PROMPT | Output, exactly and alone, the lines from the one containing "quote number: Q-10291 -> Q-10994" through the last line of the material below, both ends included.

-- Opening Marker --

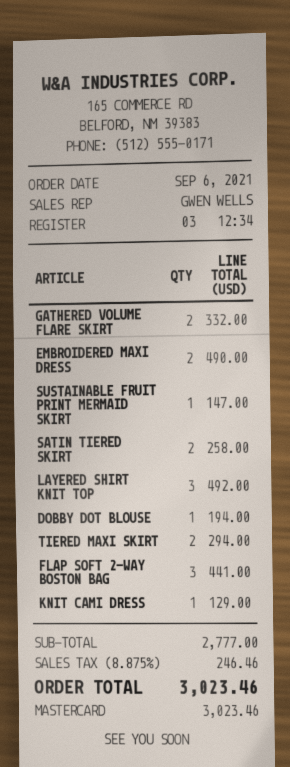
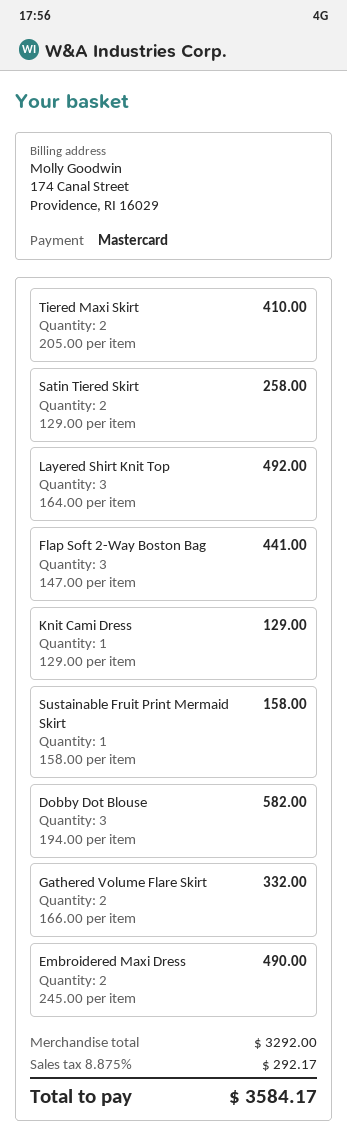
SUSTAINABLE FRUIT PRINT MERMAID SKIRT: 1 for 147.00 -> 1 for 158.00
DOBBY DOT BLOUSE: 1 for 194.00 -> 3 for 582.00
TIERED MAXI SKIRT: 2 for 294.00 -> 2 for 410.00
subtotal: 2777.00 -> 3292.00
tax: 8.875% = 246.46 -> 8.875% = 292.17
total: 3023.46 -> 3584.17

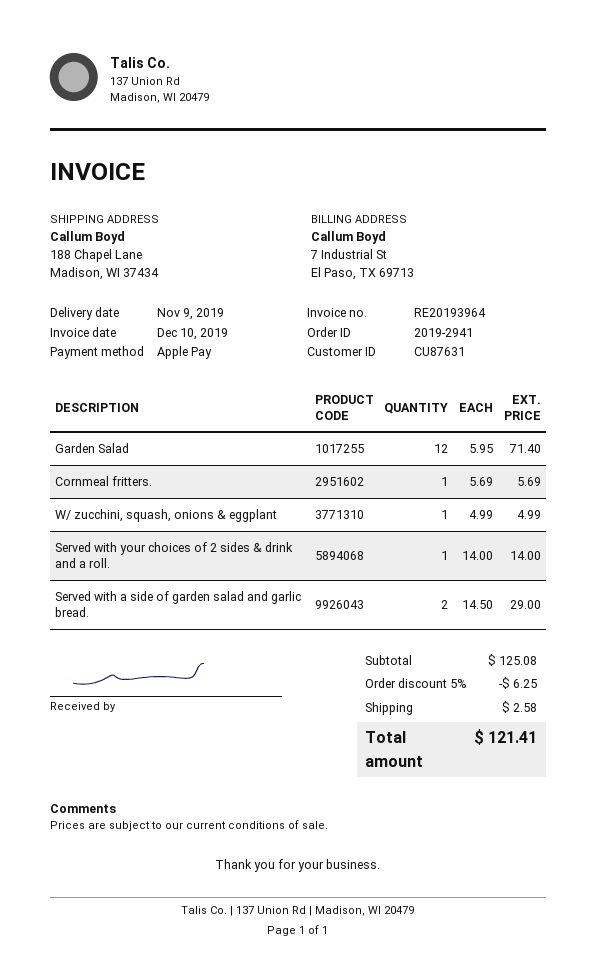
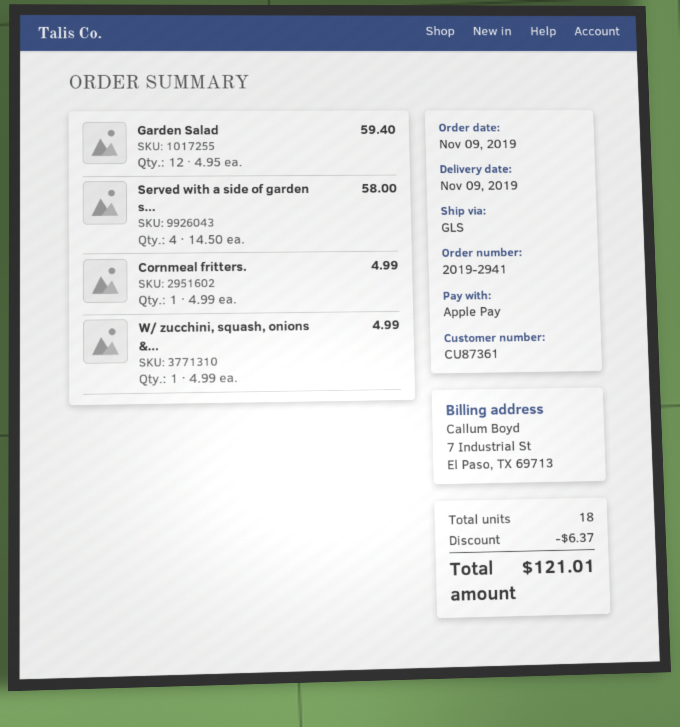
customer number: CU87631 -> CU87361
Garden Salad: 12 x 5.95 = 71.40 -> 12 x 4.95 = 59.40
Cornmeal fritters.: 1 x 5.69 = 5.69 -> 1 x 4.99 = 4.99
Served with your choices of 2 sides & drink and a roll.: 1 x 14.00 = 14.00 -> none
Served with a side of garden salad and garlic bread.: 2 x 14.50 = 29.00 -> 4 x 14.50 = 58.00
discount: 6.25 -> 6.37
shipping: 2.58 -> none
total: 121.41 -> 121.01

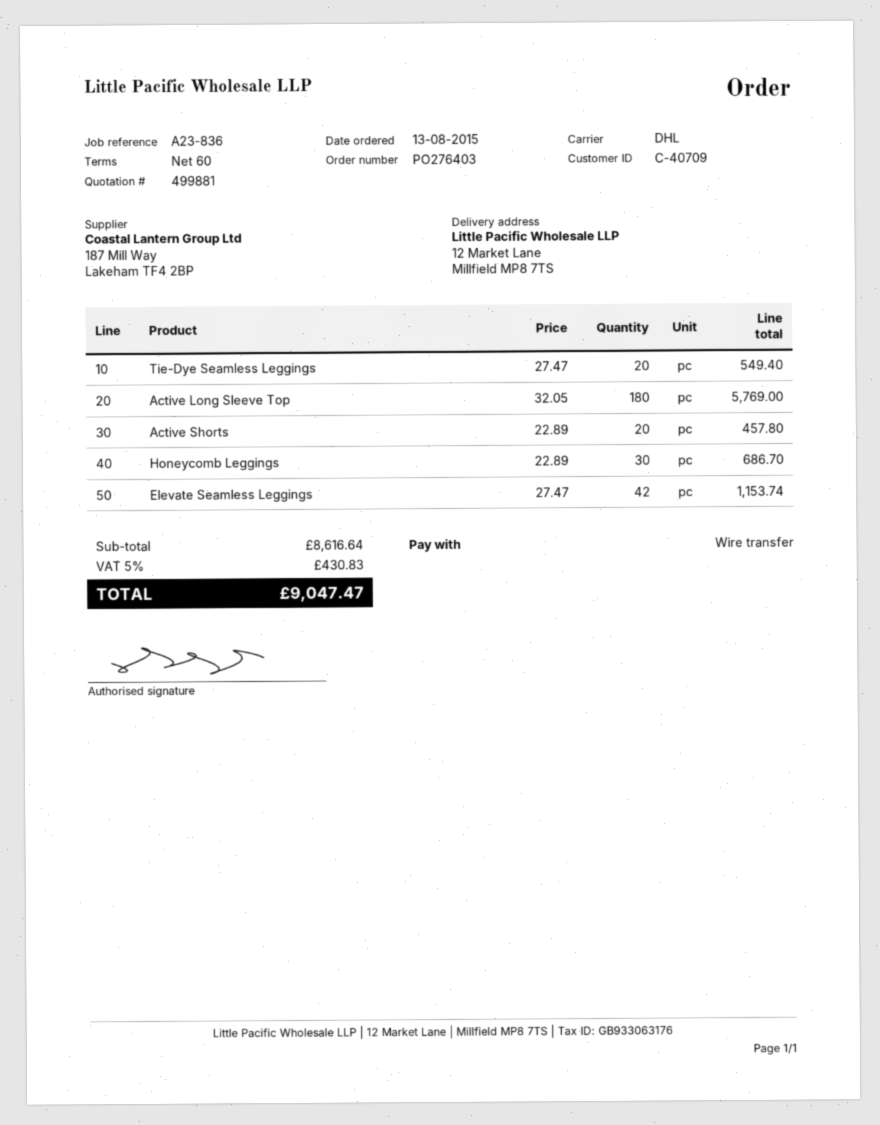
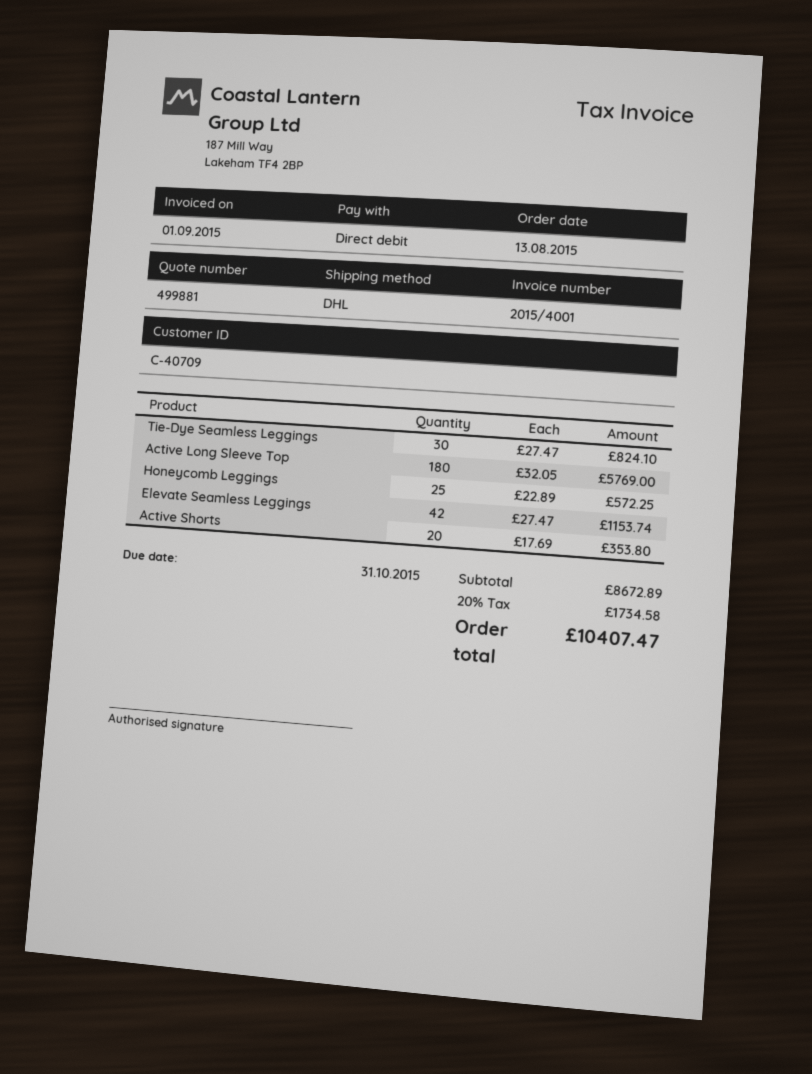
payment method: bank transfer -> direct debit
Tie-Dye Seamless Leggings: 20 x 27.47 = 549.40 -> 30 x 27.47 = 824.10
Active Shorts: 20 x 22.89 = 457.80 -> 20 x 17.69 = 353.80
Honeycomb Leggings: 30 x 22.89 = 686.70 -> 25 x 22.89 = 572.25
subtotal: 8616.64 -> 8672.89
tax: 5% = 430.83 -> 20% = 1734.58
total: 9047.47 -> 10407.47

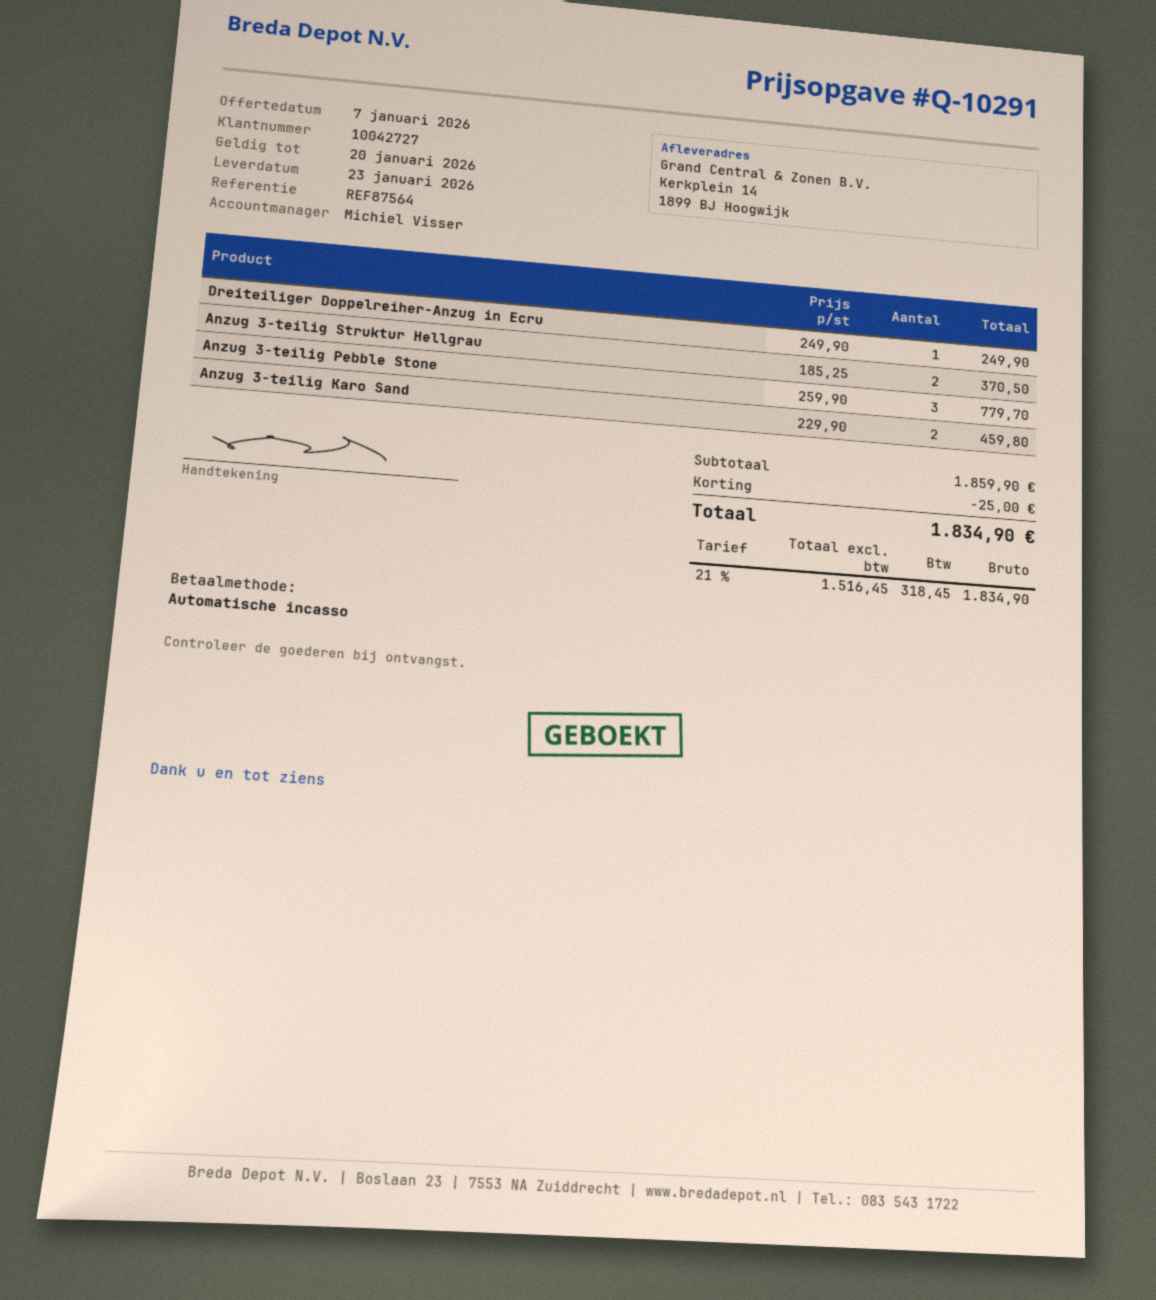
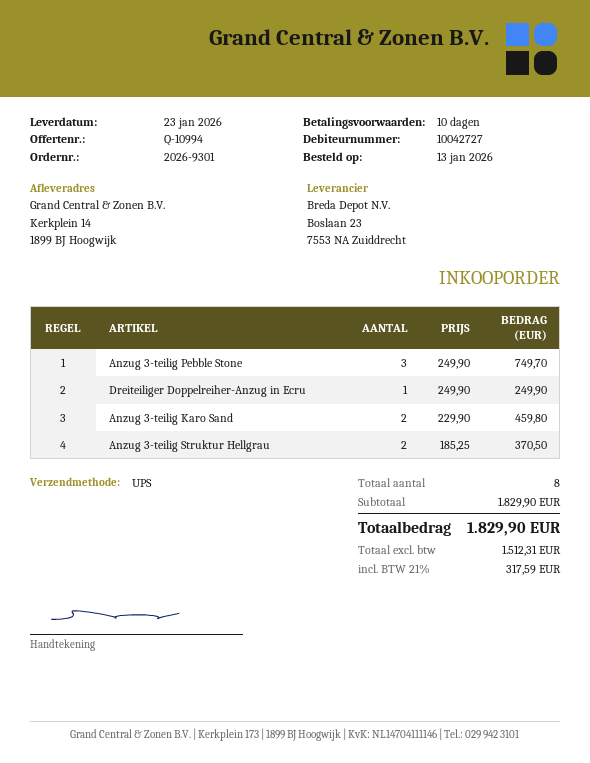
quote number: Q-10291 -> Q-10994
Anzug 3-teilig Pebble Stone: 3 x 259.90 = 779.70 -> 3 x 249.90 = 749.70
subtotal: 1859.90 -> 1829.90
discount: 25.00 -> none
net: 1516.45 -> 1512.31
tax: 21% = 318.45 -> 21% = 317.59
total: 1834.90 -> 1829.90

-- Closing Marker --

ANSWER BELOW |
quote number: Q-10291 -> Q-10994
Anzug 3-teilig Pebble Stone: 3 x 259.90 = 779.70 -> 3 x 249.90 = 749.70
subtotal: 1859.90 -> 1829.90
discount: 25.00 -> none
net: 1516.45 -> 1512.31
tax: 21% = 318.45 -> 21% = 317.59
total: 1834.90 -> 1829.90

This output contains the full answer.